OCSP responder timed out

[John_M]

I'm seeing a lot of this in the syslog of one server that uses https for the web GUI:

Aug 22 12:39:40 Northolt nginx: 2018/08/22 12:39:40 [error] 7259#7259: OCSP responder timed out (110: Connection timed out) while requesting certificate status, responder: ocsp.int-x3.letsencrypt.org, peer: 2.21.67.65:80, certificate: "/etc/ssl/certs/unraid_bundle.pem"

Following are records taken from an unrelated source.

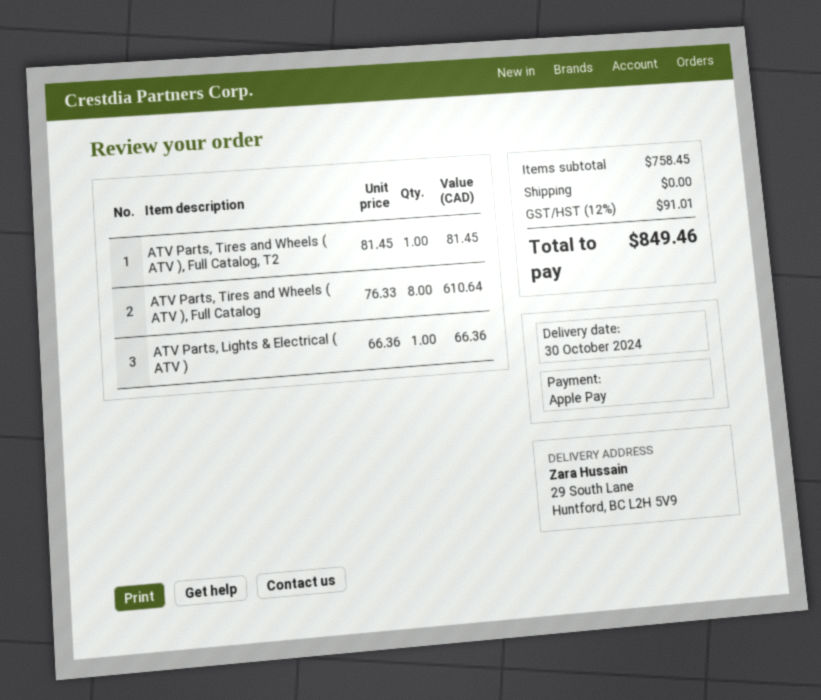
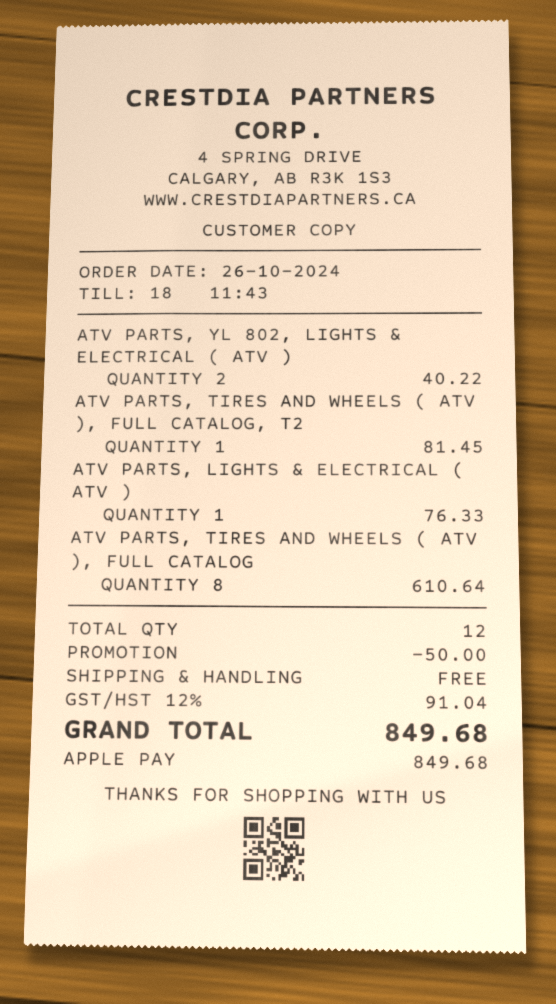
ATV Parts, Lights & Electrical ( ATV ): 1 for 66.36 -> 1 for 76.33
ATV PARTS, YL 802, LIGHTS & ELECTRICAL ( ATV ): none -> 2 for 40.22
discount: none -> 50.00
tax: 12% = 91.01 -> 12% = 91.04
total: 849.46 -> 849.68

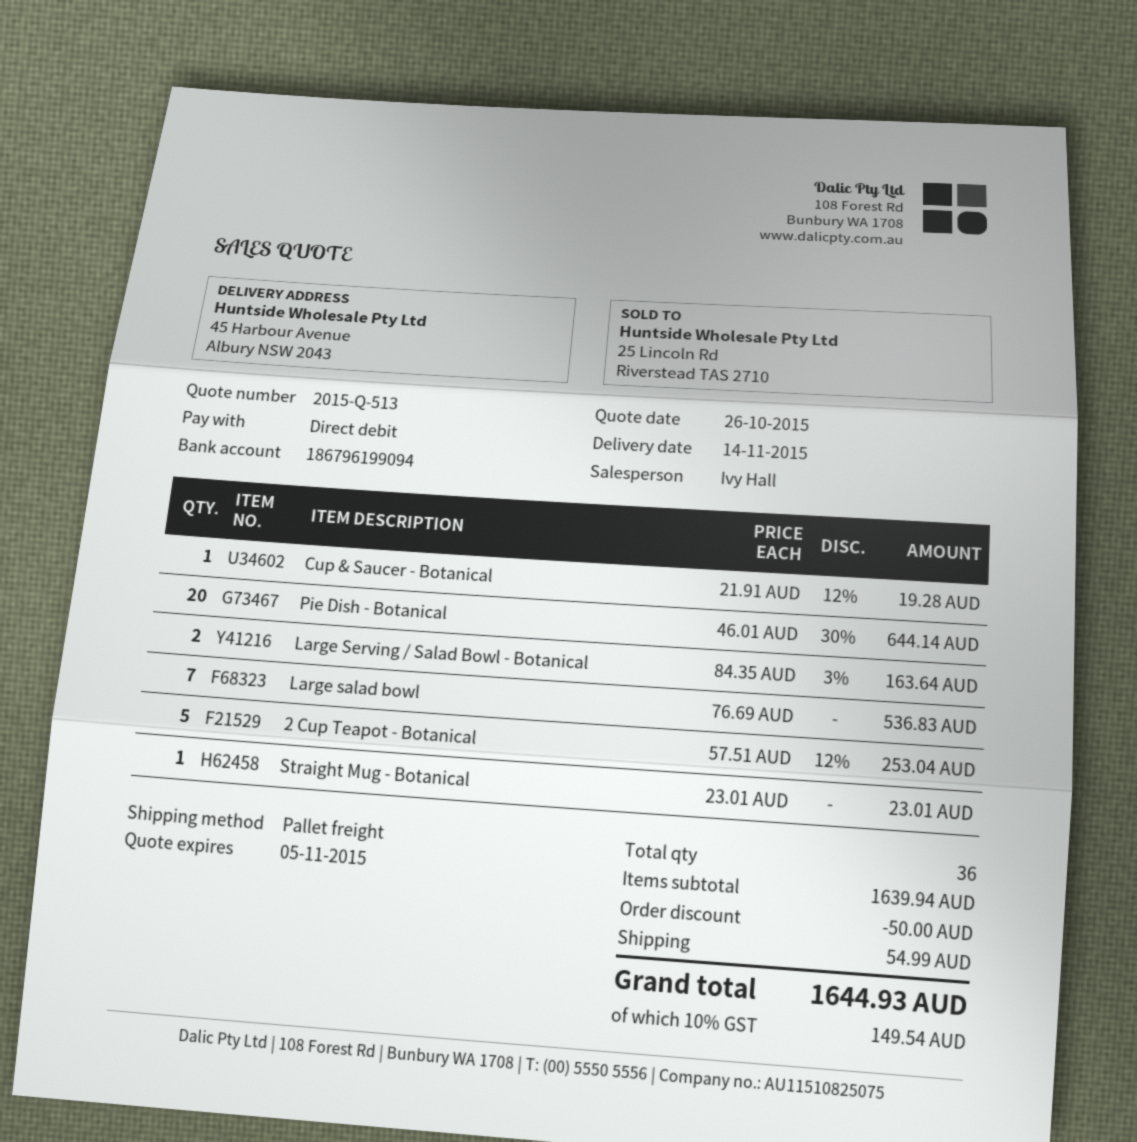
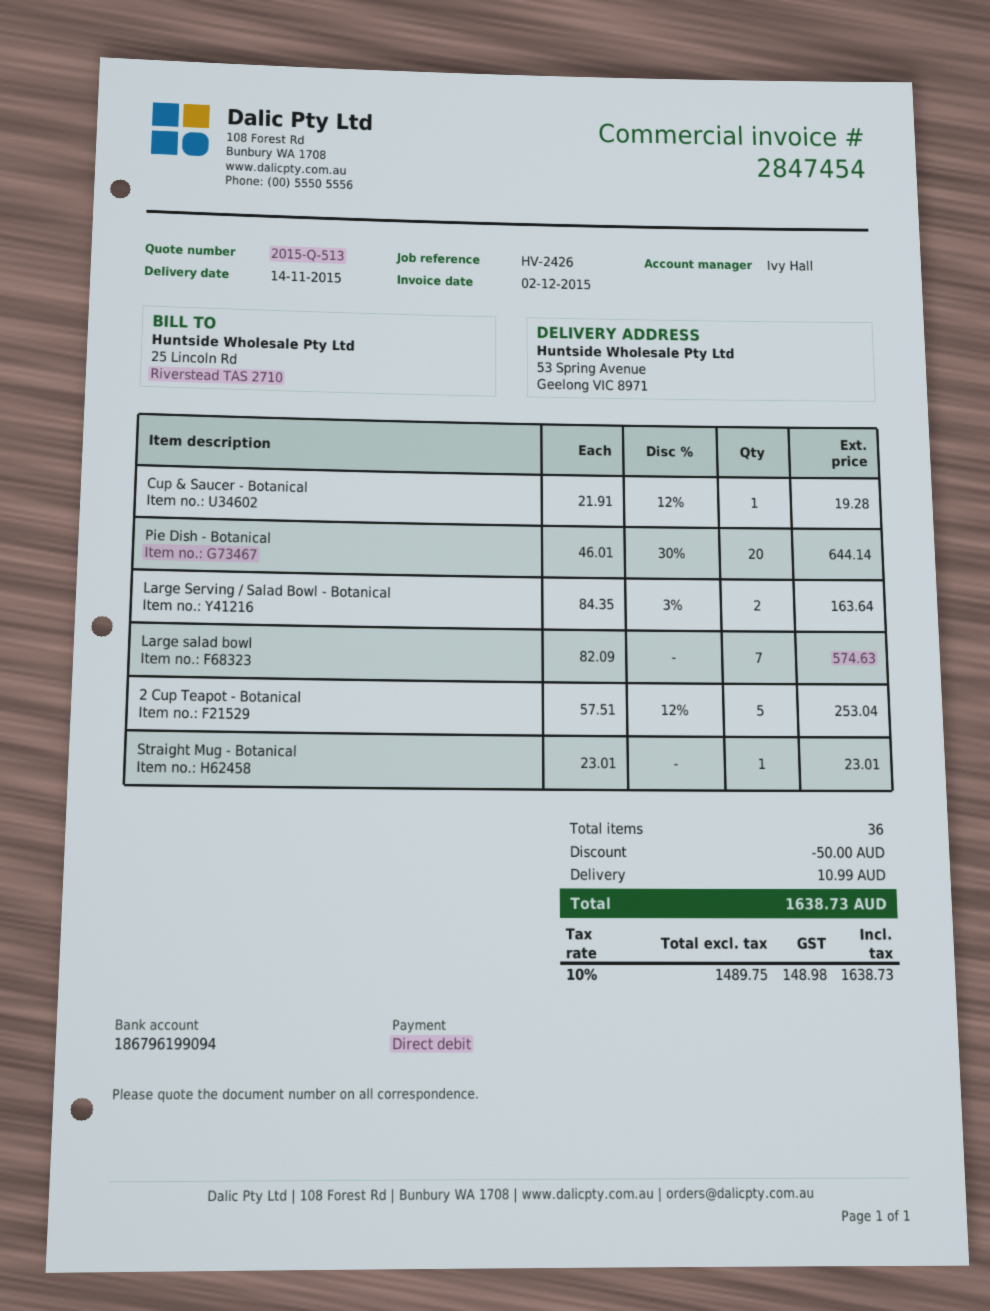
ship to: 45 Harbour Avenue, Albury NSW 2043 -> 53 Spring Avenue, Geelong VIC 8971
Large salad bowl: 7 x 76.69 = 536.83 -> 7 x 82.09 = 574.63
shipping: 54.99 -> 10.99
tax: 10% = 149.54 -> 10% = 148.98
total: 1644.93 -> 1638.73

If I understand it correctly, the problem is outside my network. It happens every fifteen minutes or so and it's been happening continuously since 19 August (three days ago). It looks as though it's trying to verify the authenticity of the certificate but getting no response from LetsEncrypt's server. The current certificate is valid until 4 November. A second server, also using the https://#hash.unraid.net method isn't showing the error but it's certificate is due to expire on 28 October. Is there anything I can do or should I just wait? I'm considering reverting to http.

 

northolt-diagnostics-20180822-1329.zip

Edited August 22, 2018 by John_M
Attached diagnostics, FWIW

[John_M]

It was actually complaining every eight minutes.

 

Toggling Use SSL to Off (click Apply) and back to Auto (click Apply) seems to have stopped the messages.

[DontWorryScro]

On 8/24/2018 at 5:42 AM, John_M said:

It was actually complaining every eight minutes.

 

Toggling Use SSL to Off (click Apply) and back to Auto (click Apply) seems to have stopped the messages.

 

where is this toggle you speak of? im getting this error and i cant for the life of me figure out how to fix it

Edited November 27, 2022 by DontWorryScro

[John_M]

16 hours ago, DontWorryScro said:

where is this toggle you speak of? im getting this error and i cant for the life of me figure out how to fix it

 

It's on the Settings -> Management Settings page. The wording has changed slightly in the intervening four years. The item is now Use SSH/TLS and the options I would toggle between are Off and Strict.